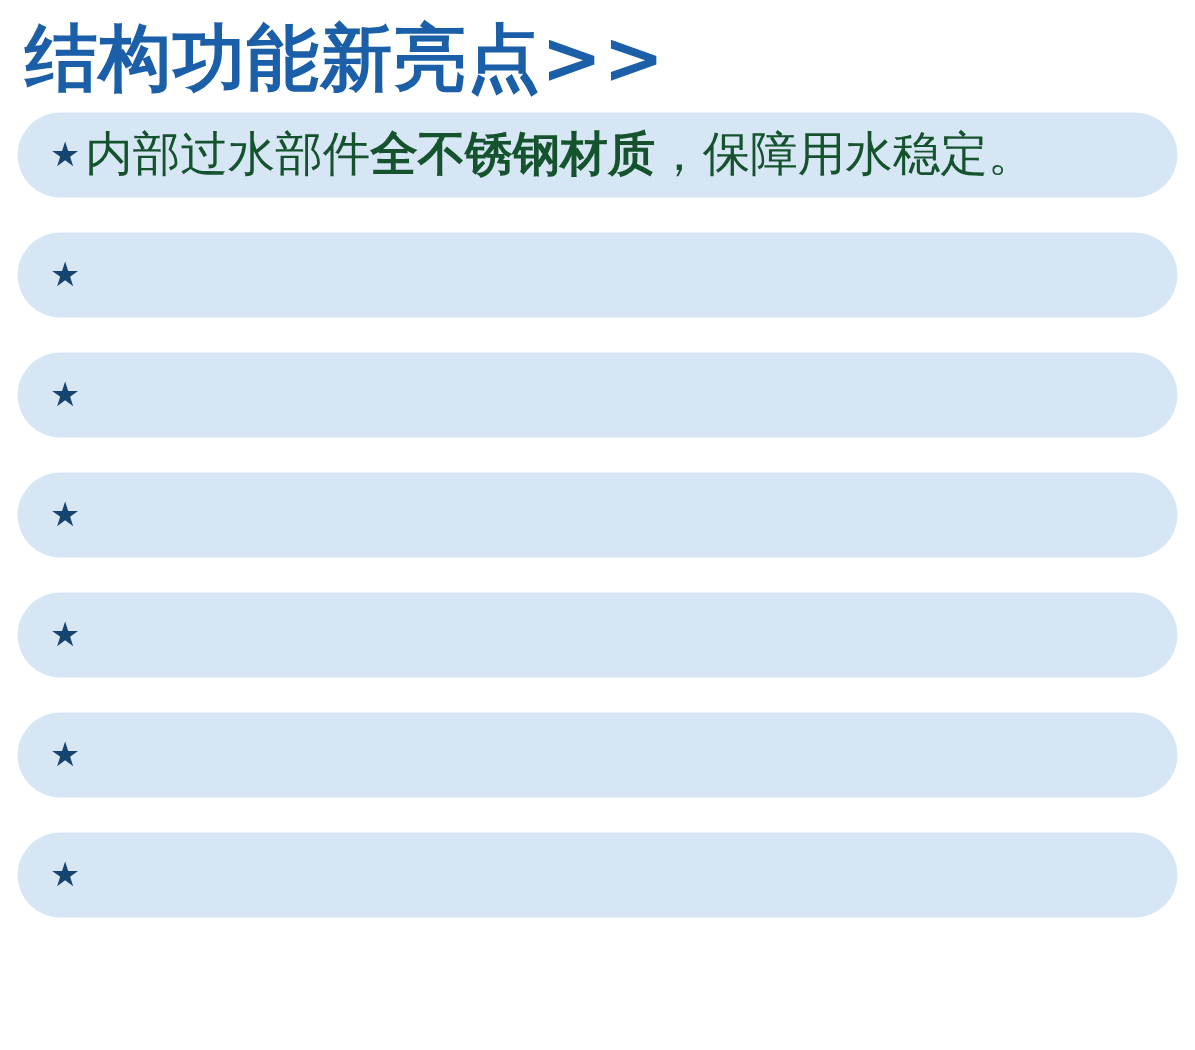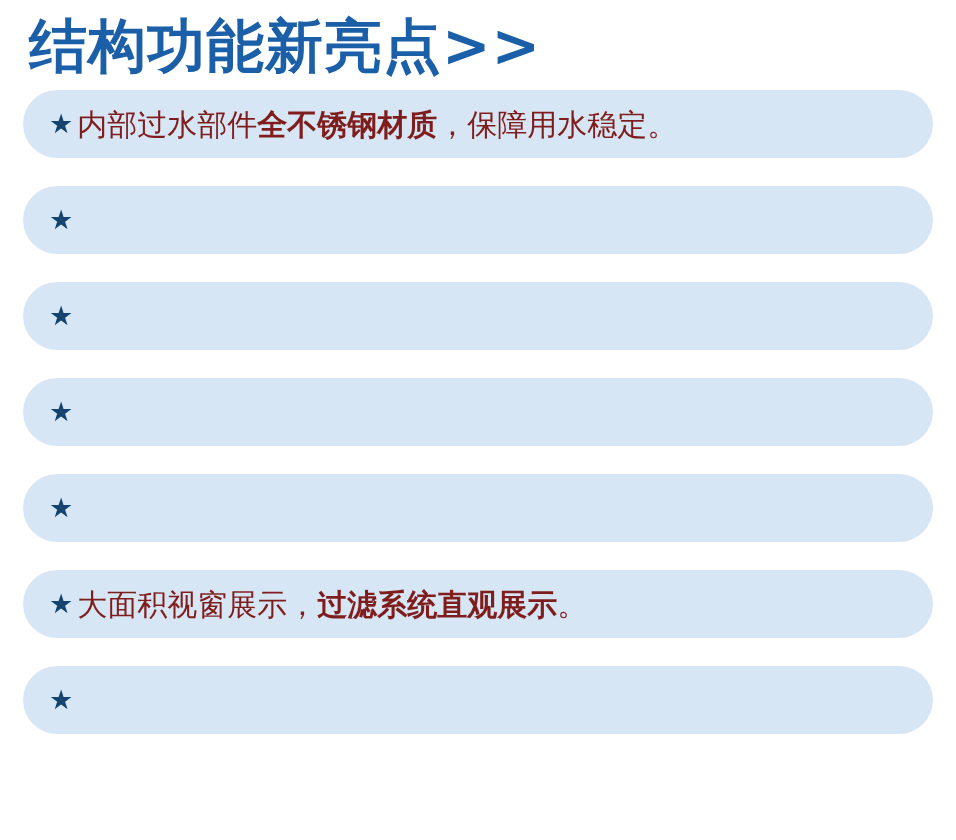--- a/index.html
+++ b/index.html
@@ -11,21 +11,21 @@
     height: 840px;
     background: #ffffff;
     font-family: "Liberation Sans", sans-serif;
     overflow: hidden;
   }
   .page {
     position: relative;
     width: 956px;
     height: 840px;
     box-sizing: border-box;
-    padding: 0 23px;
+    padding: 0 14px;
   }
   .headline {
     font-size: 58px;
     font-weight: bold;
     color: #1a5fa8;
     letter-spacing: 1px;
     padding: 12px 0 10px 6px;
     line-height: 1.18;
     white-space: nowrap;
     font-family: "DejaVu Sans", "Liberation Sans", sans-serif;
@@ -47,22 +47,22 @@
   .bullet-row:last-child {
     margin-bottom: 0;
   }
   .star {
     font-size: 27px;
     color: #15446f;
     margin-right: 4px;
     line-height: 1;
   }
   .bullet-text {
-    font-size: 30px;
-    color: #7f1d1d;
+    font-size: 38px;
+    color: #14532d;
     line-height: 1.1;
     white-space: nowrap;
     font-family: "Liberation Sans", sans-serif;
   }
   .bullet-text b {
     font-weight: bold;
   }
 </style>
 </head>
 <body>
@@ -83,20 +83,19 @@
         <span class="star">★</span>
       </div>
       <div class="bullet-row">
         <span class="star">★</span>
       </div>
       <div class="bullet-row">
         <span class="star">★</span>
       </div>
       <div class="bullet-row">
         <span class="star">★</span>
-        <span class="bullet-text"><span>大面积视窗展示，</span><b>过滤系统直观展示</b><span>。</span></span>
       </div>
       <div class="bullet-row">
         <span class="star">★</span>
       </div>
     </div>
 
 </div>
 
 </body></html>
* * * * * * * * *
WORK REQUIRED
When you copy the records above, keep every word exact and leave out the pictures they contain.

OUTPUT OF THE TASK
--- a/index.html
+++ b/index.html
@@ -11,21 +11,21 @@
     height: 840px;
     background: #ffffff;
     font-family: "Liberation Sans", sans-serif;
     overflow: hidden;
   }
   .page {
     position: relative;
     width: 956px;
     height: 840px;
     box-sizing: border-box;
-    padding: 0 23px;
+    padding: 0 14px;
   }
   .headline {
     font-size: 58px;
     font-weight: bold;
     color: #1a5fa8;
     letter-spacing: 1px;
     padding: 12px 0 10px 6px;
     line-height: 1.18;
     white-space: nowrap;
     font-family: "DejaVu Sans", "Liberation Sans", sans-serif;
@@ -47,22 +47,22 @@
   .bullet-row:last-child {
     margin-bottom: 0;
   }
   .star {
     font-size: 27px;
     color: #15446f;
     margin-right: 4px;
     line-height: 1;
   }
   .bullet-text {
-    font-size: 30px;
-    color: #7f1d1d;
+    font-size: 38px;
+    color: #14532d;
     line-height: 1.1;
     white-space: nowrap;
     font-family: "Liberation Sans", sans-serif;
   }
   .bullet-text b {
     font-weight: bold;
   }
 </style>
 </head>
 <body>
@@ -83,20 +83,19 @@
         <span class="star">★</span>
       </div>
       <div class="bullet-row">
         <span class="star">★</span>
       </div>
       <div class="bullet-row">
         <span class="star">★</span>
       </div>
       <div class="bullet-row">
         <span class="star">★</span>
-        <span class="bullet-text"><span>大面积视窗展示，</span><b>过滤系统直观展示</b><span>。</span></span>
       </div>
       <div class="bullet-row">
         <span class="star">★</span>
       </div>
     </div>
 
 </div>
 
 </body></html>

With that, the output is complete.